**HOW TO COMPLETE THIS TASK**. Print all the entries verbatim.

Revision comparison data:
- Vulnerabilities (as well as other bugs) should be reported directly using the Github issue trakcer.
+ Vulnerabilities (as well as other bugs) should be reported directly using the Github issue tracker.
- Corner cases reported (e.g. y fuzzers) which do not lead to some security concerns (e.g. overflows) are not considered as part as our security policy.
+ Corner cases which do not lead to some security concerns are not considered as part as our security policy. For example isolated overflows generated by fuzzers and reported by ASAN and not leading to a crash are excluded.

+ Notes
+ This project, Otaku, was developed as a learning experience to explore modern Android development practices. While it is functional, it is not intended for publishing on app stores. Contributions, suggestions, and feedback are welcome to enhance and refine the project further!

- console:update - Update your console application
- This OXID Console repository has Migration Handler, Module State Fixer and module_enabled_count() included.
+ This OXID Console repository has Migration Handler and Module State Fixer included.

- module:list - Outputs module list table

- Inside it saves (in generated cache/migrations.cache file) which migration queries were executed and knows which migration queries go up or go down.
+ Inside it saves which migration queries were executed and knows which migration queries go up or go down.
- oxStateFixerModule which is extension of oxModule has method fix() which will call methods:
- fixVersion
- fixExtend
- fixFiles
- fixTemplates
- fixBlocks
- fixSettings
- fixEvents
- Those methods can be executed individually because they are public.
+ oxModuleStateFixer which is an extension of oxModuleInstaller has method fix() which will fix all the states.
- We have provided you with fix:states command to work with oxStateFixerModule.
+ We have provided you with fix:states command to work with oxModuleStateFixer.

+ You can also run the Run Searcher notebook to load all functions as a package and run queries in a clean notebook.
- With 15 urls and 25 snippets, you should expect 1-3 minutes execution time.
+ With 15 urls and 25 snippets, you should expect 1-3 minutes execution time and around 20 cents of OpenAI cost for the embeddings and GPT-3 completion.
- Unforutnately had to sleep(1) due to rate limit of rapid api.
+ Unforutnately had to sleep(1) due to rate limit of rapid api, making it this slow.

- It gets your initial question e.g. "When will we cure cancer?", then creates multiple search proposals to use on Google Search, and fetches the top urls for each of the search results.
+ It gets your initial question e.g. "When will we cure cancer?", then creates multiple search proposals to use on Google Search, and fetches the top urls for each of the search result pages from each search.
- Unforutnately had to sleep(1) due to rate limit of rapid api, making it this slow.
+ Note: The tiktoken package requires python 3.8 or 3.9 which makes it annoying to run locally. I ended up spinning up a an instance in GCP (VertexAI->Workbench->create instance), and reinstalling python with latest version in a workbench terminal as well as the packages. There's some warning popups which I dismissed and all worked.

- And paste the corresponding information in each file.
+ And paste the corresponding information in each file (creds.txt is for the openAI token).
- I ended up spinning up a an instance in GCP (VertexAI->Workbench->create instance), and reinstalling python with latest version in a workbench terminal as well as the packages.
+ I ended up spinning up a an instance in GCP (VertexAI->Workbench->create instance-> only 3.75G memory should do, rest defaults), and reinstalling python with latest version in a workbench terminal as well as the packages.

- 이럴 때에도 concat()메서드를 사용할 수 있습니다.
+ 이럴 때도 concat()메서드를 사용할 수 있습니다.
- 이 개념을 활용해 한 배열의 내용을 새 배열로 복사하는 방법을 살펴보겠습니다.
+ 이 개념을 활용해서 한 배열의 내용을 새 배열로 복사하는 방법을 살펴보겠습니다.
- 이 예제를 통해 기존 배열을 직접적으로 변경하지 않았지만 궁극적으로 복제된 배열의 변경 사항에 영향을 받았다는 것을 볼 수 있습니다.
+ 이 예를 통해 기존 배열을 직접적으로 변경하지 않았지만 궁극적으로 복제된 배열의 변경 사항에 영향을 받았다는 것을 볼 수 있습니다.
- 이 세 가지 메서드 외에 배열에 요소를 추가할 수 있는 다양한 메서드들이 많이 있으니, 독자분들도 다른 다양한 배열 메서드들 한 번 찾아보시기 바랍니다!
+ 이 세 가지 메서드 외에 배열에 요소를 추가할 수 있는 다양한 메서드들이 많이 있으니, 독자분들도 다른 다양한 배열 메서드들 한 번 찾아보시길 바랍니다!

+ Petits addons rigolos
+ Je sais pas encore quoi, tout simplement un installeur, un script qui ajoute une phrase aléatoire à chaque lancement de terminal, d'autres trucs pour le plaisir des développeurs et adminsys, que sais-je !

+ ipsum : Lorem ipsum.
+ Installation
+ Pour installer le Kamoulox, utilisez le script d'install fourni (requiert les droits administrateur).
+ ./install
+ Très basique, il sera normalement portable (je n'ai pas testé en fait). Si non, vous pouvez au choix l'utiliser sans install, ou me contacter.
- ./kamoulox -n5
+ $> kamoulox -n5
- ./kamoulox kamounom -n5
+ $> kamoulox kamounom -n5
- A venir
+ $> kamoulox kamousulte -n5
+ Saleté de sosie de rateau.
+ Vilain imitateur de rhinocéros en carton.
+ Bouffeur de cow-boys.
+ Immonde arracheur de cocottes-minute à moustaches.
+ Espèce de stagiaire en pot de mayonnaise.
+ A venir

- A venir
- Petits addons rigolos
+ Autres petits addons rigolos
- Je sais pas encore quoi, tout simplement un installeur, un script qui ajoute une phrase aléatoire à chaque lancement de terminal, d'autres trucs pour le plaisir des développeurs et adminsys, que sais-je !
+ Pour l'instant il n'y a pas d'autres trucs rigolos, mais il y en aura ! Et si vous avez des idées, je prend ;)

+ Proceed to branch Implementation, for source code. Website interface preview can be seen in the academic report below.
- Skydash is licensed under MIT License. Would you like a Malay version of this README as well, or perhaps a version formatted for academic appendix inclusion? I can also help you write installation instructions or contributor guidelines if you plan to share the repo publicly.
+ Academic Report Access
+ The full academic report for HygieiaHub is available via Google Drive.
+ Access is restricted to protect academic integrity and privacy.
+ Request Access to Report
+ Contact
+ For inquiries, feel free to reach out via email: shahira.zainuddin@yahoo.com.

**SOLVED EXERCISE**.
- Vulnerabilities (as well as other bugs) should be reported directly using the Github issue trakcer.
+ Vulnerabilities (as well as other bugs) should be reported directly using the Github issue tracker.
- Corner cases reported (e.g. y fuzzers) which do not lead to some security concerns (e.g. overflows) are not considered as part as our security policy.
+ Corner cases which do not lead to some security concerns are not considered as part as our security policy. For example isolated overflows generated by fuzzers and reported by ASAN and not leading to a crash are excluded.

+ Notes
+ This project, Otaku, was developed as a learning experience to explore modern Android development practices. While it is functional, it is not intended for publishing on app stores. Contributions, suggestions, and feedback are welcome to enhance and refine the project further!

- console:update - Update your console application
- This OXID Console repository has Migration Handler, Module State Fixer and module_enabled_count() included.
+ This OXID Console repository has Migration Handler and Module State Fixer included.

- module:list - Outputs module list table

- Inside it saves (in generated cache/migrations.cache file) which migration queries were executed and knows which migration queries go up or go down.
+ Inside it saves which migration queries were executed and knows which migration queries go up or go down.
- oxStateFixerModule which is extension of oxModule has method fix() which will call methods:
- fixVersion
- fixExtend
- fixFiles
- fixTemplates
- fixBlocks
- fixSettings
- fixEvents
- Those methods can be executed individually because they are public.
+ oxModuleStateFixer which is an extension of oxModuleInstaller has method fix() which will fix all the states.
- We have provided you with fix:states command to work with oxStateFixerModule.
+ We have provided you with fix:states command to work with oxModuleStateFixer.

+ You can also run the Run Searcher notebook to load all functions as a package and run queries in a clean notebook.
- With 15 urls and 25 snippets, you should expect 1-3 minutes execution time.
+ With 15 urls and 25 snippets, you should expect 1-3 minutes execution time and around 20 cents of OpenAI cost for the embeddings and GPT-3 completion.
- Unforutnately had to sleep(1) due to rate limit of rapid api.
+ Unforutnately had to sleep(1) due to rate limit of rapid api, making it this slow.

- It gets your initial question e.g. "When will we cure cancer?", then creates multiple search proposals to use on Google Search, and fetches the top urls for each of the search results.
+ It gets your initial question e.g. "When will we cure cancer?", then creates multiple search proposals to use on Google Search, and fetches the top urls for each of the search result pages from each search.
- Unforutnately had to sleep(1) due to rate limit of rapid api, making it this slow.
+ Note: The tiktoken package requires python 3.8 or 3.9 which makes it annoying to run locally. I ended up spinning up a an instance in GCP (VertexAI->Workbench->create instance), and reinstalling python with latest version in a workbench terminal as well as the packages. There's some warning popups which I dismissed and all worked.

- And paste the corresponding information in each file.
+ And paste the corresponding information in each file (creds.txt is for the openAI token).
- I ended up spinning up a an instance in GCP (VertexAI->Workbench->create instance), and reinstalling python with latest version in a workbench terminal as well as the packages.
+ I ended up spinning up a an instance in GCP (VertexAI->Workbench->create instance-> only 3.75G memory should do, rest defaults), and reinstalling python with latest version in a workbench terminal as well as the packages.

- 이럴 때에도 concat()메서드를 사용할 수 있습니다.
+ 이럴 때도 concat()메서드를 사용할 수 있습니다.
- 이 개념을 활용해 한 배열의 내용을 새 배열로 복사하는 방법을 살펴보겠습니다.
+ 이 개념을 활용해서 한 배열의 내용을 새 배열로 복사하는 방법을 살펴보겠습니다.
- 이 예제를 통해 기존 배열을 직접적으로 변경하지 않았지만 궁극적으로 복제된 배열의 변경 사항에 영향을 받았다는 것을 볼 수 있습니다.
+ 이 예를 통해 기존 배열을 직접적으로 변경하지 않았지만 궁극적으로 복제된 배열의 변경 사항에 영향을 받았다는 것을 볼 수 있습니다.
- 이 세 가지 메서드 외에 배열에 요소를 추가할 수 있는 다양한 메서드들이 많이 있으니, 독자분들도 다른 다양한 배열 메서드들 한 번 찾아보시기 바랍니다!
+ 이 세 가지 메서드 외에 배열에 요소를 추가할 수 있는 다양한 메서드들이 많이 있으니, 독자분들도 다른 다양한 배열 메서드들 한 번 찾아보시길 바랍니다!

+ Petits addons rigolos
+ Je sais pas encore quoi, tout simplement un installeur, un script qui ajoute une phrase aléatoire à chaque lancement de terminal, d'autres trucs pour le plaisir des développeurs et adminsys, que sais-je !

+ ipsum : Lorem ipsum.
+ Installation
+ Pour installer le Kamoulox, utilisez le script d'install fourni (requiert les droits administrateur).
+ ./install
+ Très basique, il sera normalement portable (je n'ai pas testé en fait). Si non, vous pouvez au choix l'utiliser sans install, ou me contacter.
- ./kamoulox -n5
+ $> kamoulox -n5
- ./kamoulox kamounom -n5
+ $> kamoulox kamounom -n5
- A venir
+ $> kamoulox kamousulte -n5
+ Saleté de sosie de rateau.
+ Vilain imitateur de rhinocéros en carton.
+ Bouffeur de cow-boys.
+ Immonde arracheur de cocottes-minute à moustaches.
+ Espèce de stagiaire en pot de mayonnaise.
+ A venir

- A venir
- Petits addons rigolos
+ Autres petits addons rigolos
- Je sais pas encore quoi, tout simplement un installeur, un script qui ajoute une phrase aléatoire à chaque lancement de terminal, d'autres trucs pour le plaisir des développeurs et adminsys, que sais-je !
+ Pour l'instant il n'y a pas d'autres trucs rigolos, mais il y en aura ! Et si vous avez des idées, je prend ;)

+ Proceed to branch Implementation, for source code. Website interface preview can be seen in the academic report below.
- Skydash is licensed under MIT License. Would you like a Malay version of this README as well, or perhaps a version formatted for academic appendix inclusion? I can also help you write installation instructions or contributor guidelines if you plan to share the repo publicly.
+ Academic Report Access
+ The full academic report for HygieiaHub is available via Google Drive.
+ Access is restricted to protect academic integrity and privacy.
+ Request Access to Report
+ Contact
+ For inquiries, feel free to reach out via email: shahira.zainuddin@yahoo.com.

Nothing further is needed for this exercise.